Asked a different way, Hill acknowledged that President Joe Biden is the elected president of the United States. Reitenour interjected and said she felt it was an unfair question because the election "wasn't properly adjudicated."

Dozens of claims of fraudulent voting during the 2020 election were investigated and dismissed. Trump has continuously touted unfounded conspiracy theories about the election in which he lost to Biden, even as he faces felony charges over his alleged efforts to overturn the election results.

Outrage unleashed when Schwantes asked if the candidates would recognize the results of the upcoming November election for president. The candidates looked around with bewildered expressions, and then Reitenour got into a back and forth with Schwantes about the fairness of the question, ultimately preventing the question from getting answered.

The candidates' campaign staff were not shy on social media, calling the debate format at times a "train wreck."

The Indiana Debate Commission fielded almost 200 questions from more than 120 people from across Indiana, and those shaped the questions Schwantes asked, commission president Cindi Andrews said. Andrews is also the senior news director at IndyStar, which had no involvement with Tuesday's debate.

"I think having five candidates on a stage is very challenging, and I think the candidates themselves challenged the moderator quite a bit. I also think that the moderator, rightfully, let some conversations go longer than planned because there was substantive discussion happening," she said. "Did things go off the rails a little bit on occasion? You know, perhaps."

At the end, Schwantes added a touch of humor in acknowledging the source of tension.
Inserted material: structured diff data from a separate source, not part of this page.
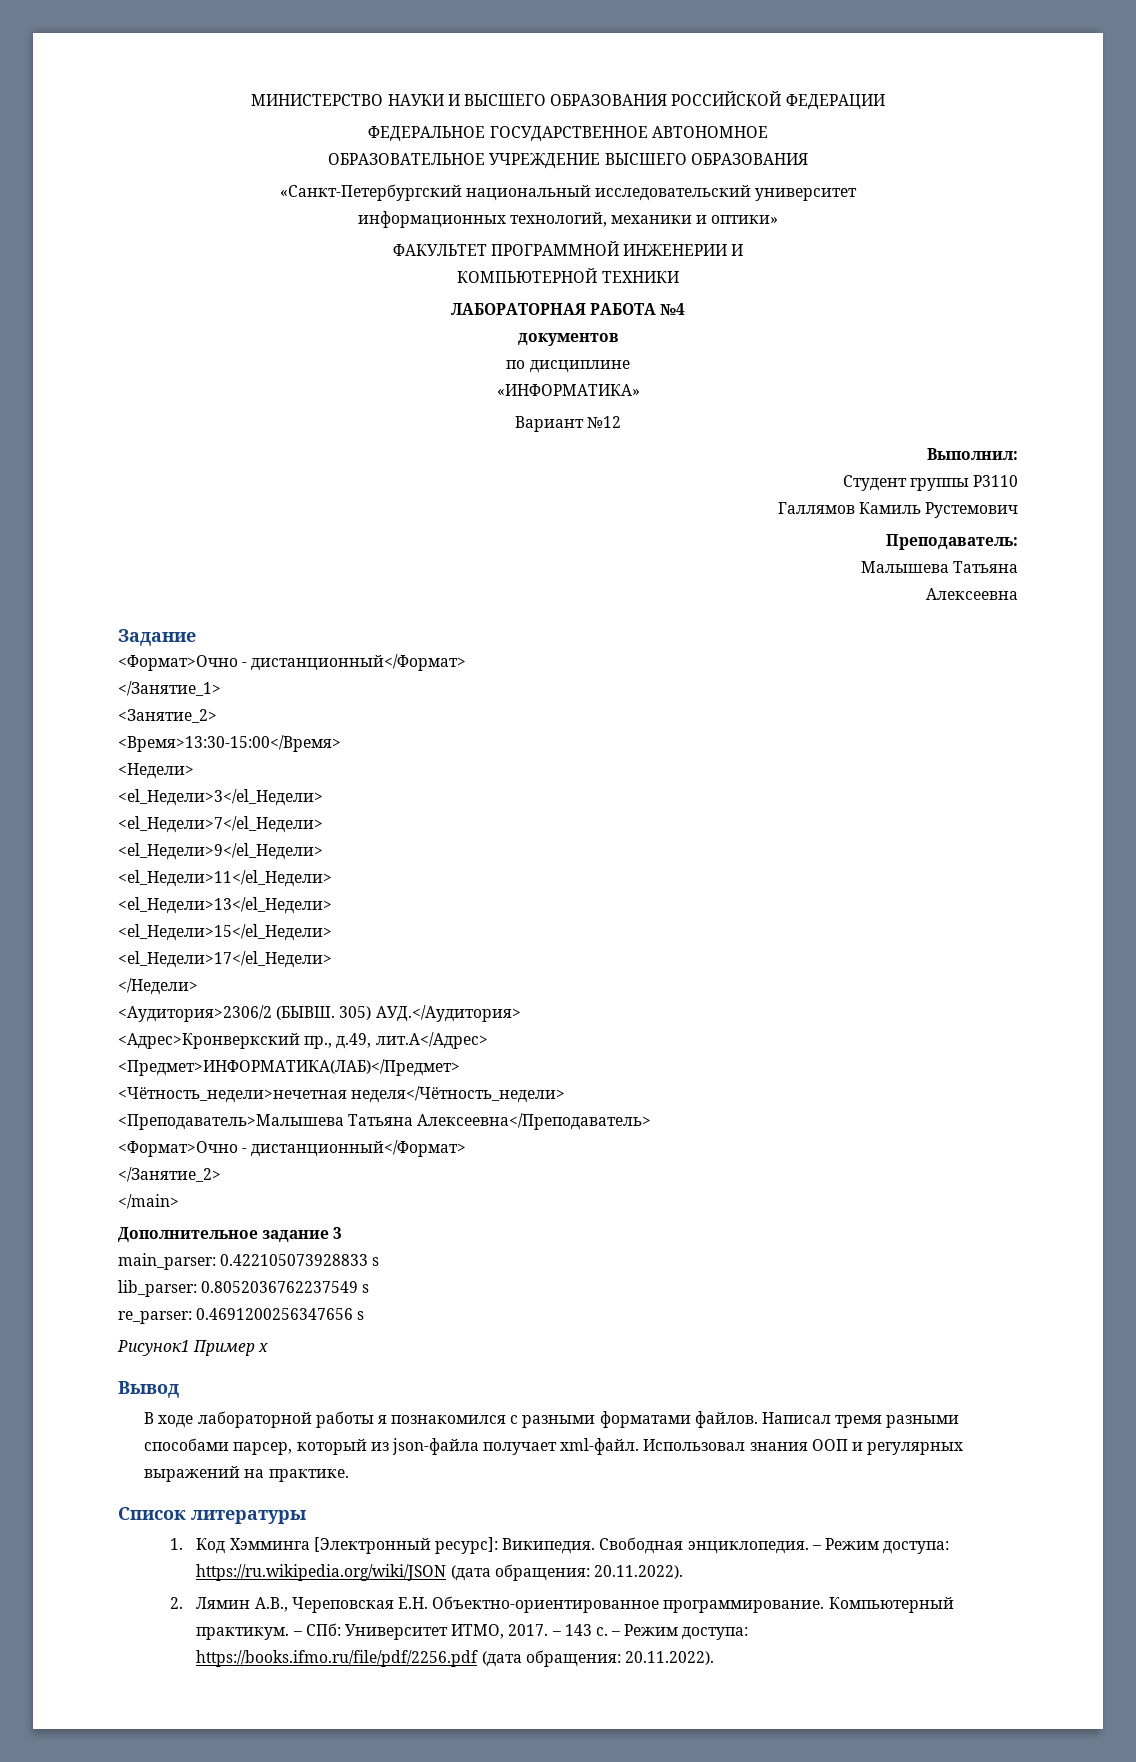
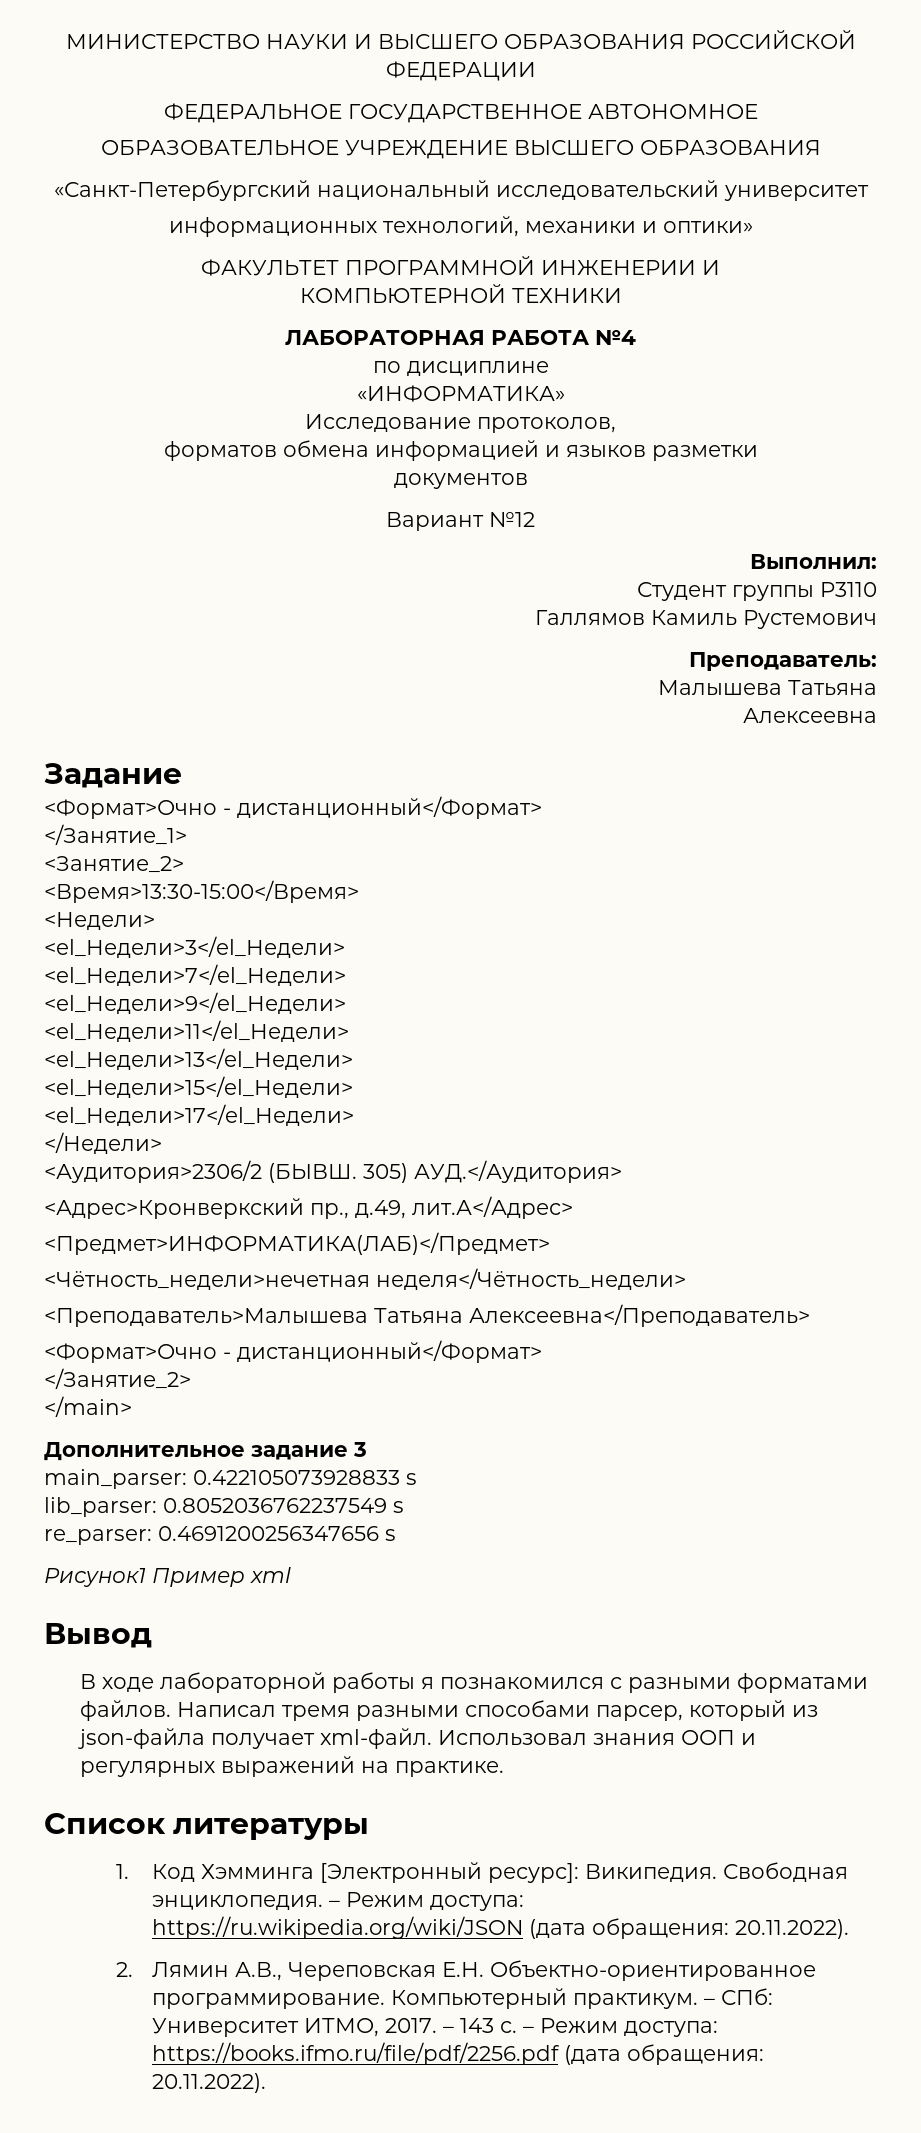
- документов
+ Исследование протоколов,
+ форматов обмена информацией и языков разметки
+ документов
- Рисунок1 Пример x
+ Рисунок1 Пример xml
"One thing you all made clear tonight is you don't like my yes-or-no, raise your hand questions, so I'm going to ask the last one, and I'm going to direct it at myself," he said, as the crowd laughed. "Who appreciated the fact that these candidates were willing to engage in a vigorous discussion of the issues of importance to Hoosiers? I'll raise my hand."

Braun wasn't missed

The moderator mentioned Braun more than the candidates did. In fact, this was another point of contention, when Schwantes briefly summarized what he surmised Braun would say in response to fleeting attacks from Chambers and Hill about Braun voting for some tax increases.

"For not speaking for Mike Braun, you're doing a pretty good job of it," Hill said.

With Braun gone, there was more time to focus on one another instead. Chambers went at Crouch for her record as lieutenant governor, saying she "didn't do a thing" while in charge of Indiana's housing agency and the agency for rural affairs. Crouch responded saying she heads up four agencies that have added 2,700 housing units and spurred $2 billion in investments in main streets.

And predictably, candidates guffawed at Crouch's "axe the tax" proposal, which proposes eliminating the state income tax.

"Not a hoosier that I’ve met believes that this is doable," Chambers said. Others said Hoosiers seem to be talking most about skyrocketing property taxes.

To that end, Chambers proposed making the assessment process uniform across the state, rather than varying from county to county. Doden proposed freezing property taxes for seniors and limiting growth for others' property tax bills to 5% a year.

A full video of the debate can be viewed at indystar.com. Election Day is May 7.